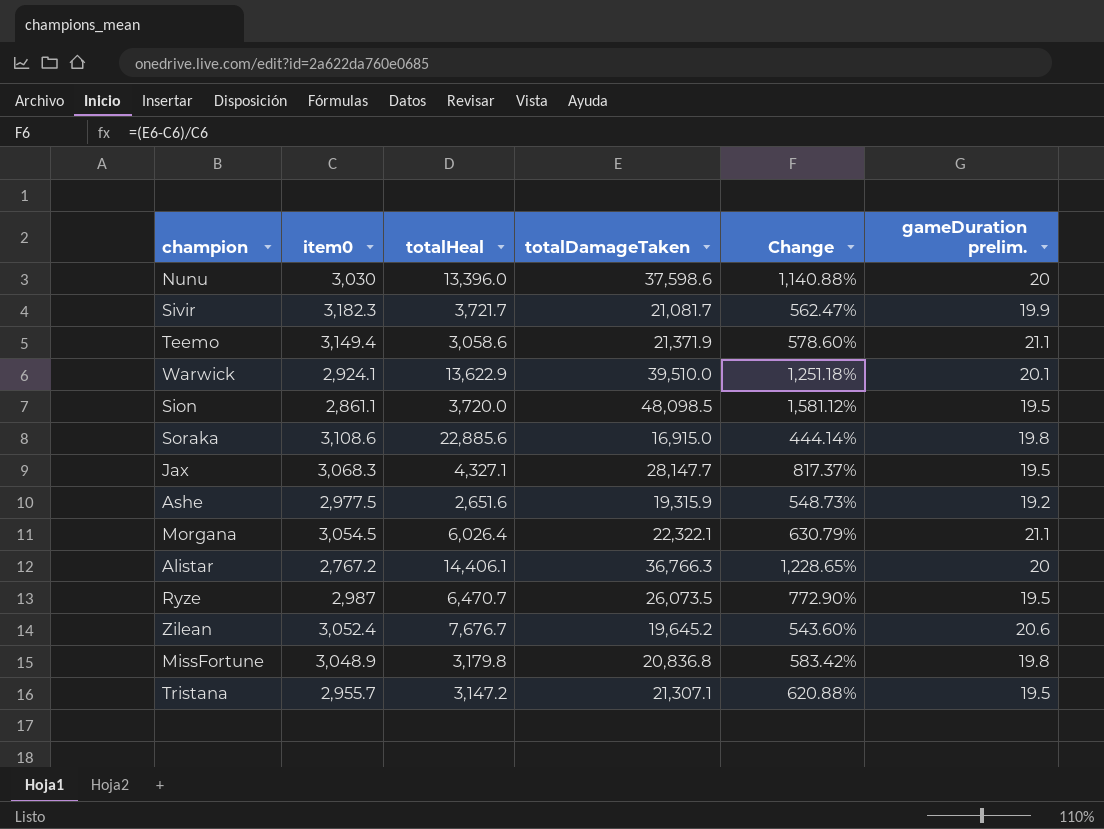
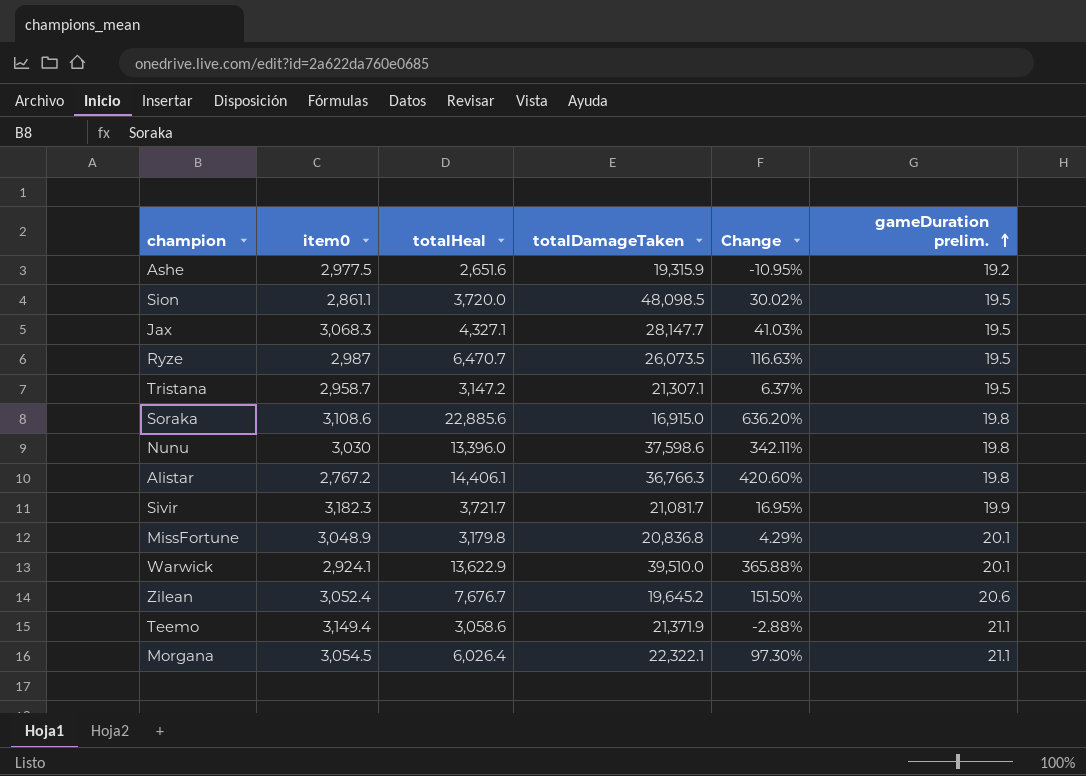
row order: none -> gameDuration prelim. ascending
column Change | formula: ([totalDamageTaken] - [item0]) / [item0] -> ([totalHeal] - [item0]) / [item0]
Tristana | item0: 2,955.7 -> 2,958.7
Nunu | gameDuration prelim.: 20 -> 19.8
Alistar | gameDuration prelim.: 20 -> 19.8
MissFortune | gameDuration prelim.: 19.8 -> 20.1

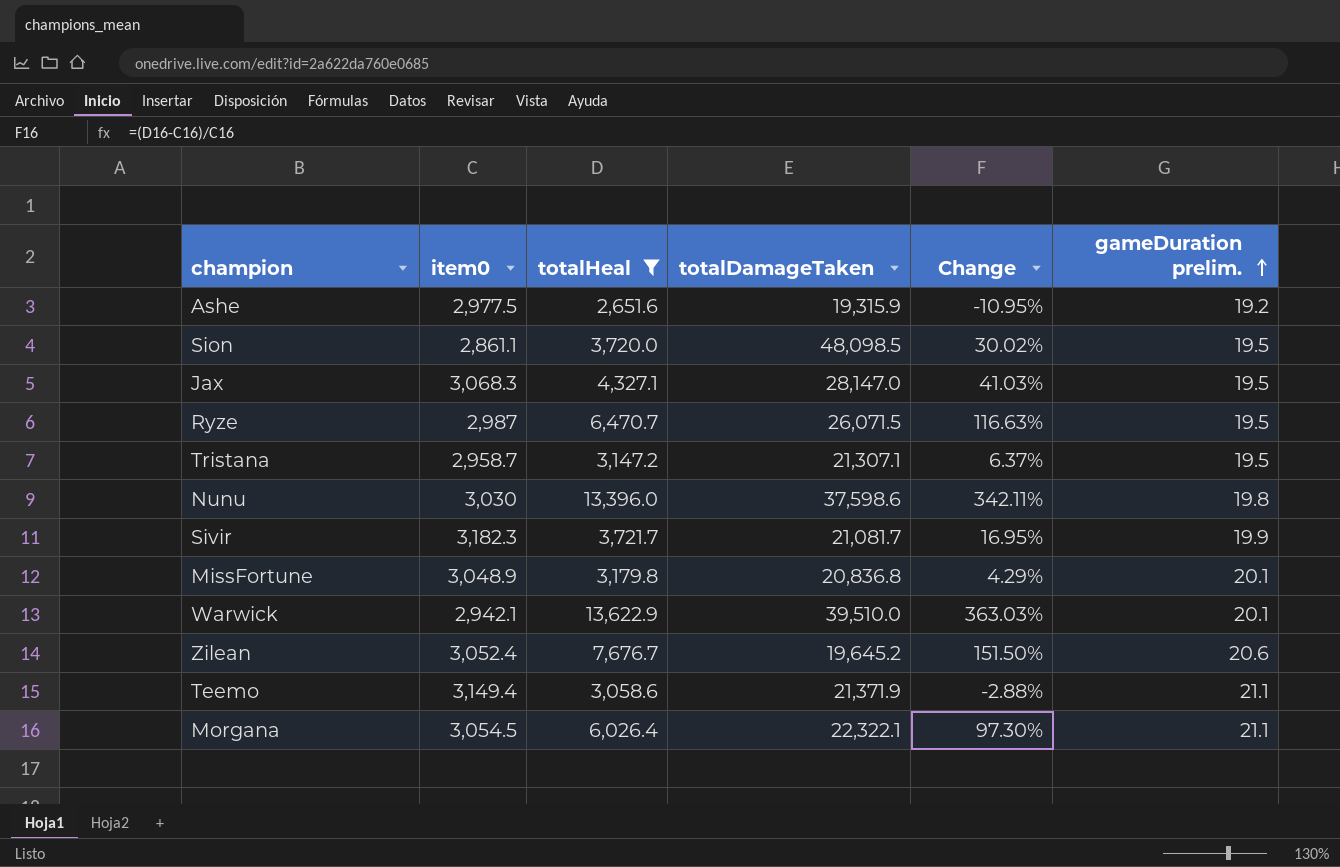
filter: none -> totalHeal <= 13,622.9
Jax | totalDamageTaken: 28,147.7 -> 28,147.0
Ryze | totalDamageTaken: 26,073.5 -> 26,071.5
Warwick | item0: 2,924.1 -> 2,942.1
Warwick | Change: 365.88% -> 363.03%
---*---
Exercise brief | Retype, exactly as written, each line from the one containing "Warwick | item0: 2,924.1 -> 2,942.1" through the last line of the listing above, and leave out all other lines.

Task response |
Warwick | item0: 2,924.1 -> 2,942.1
Warwick | Change: 365.88% -> 363.03%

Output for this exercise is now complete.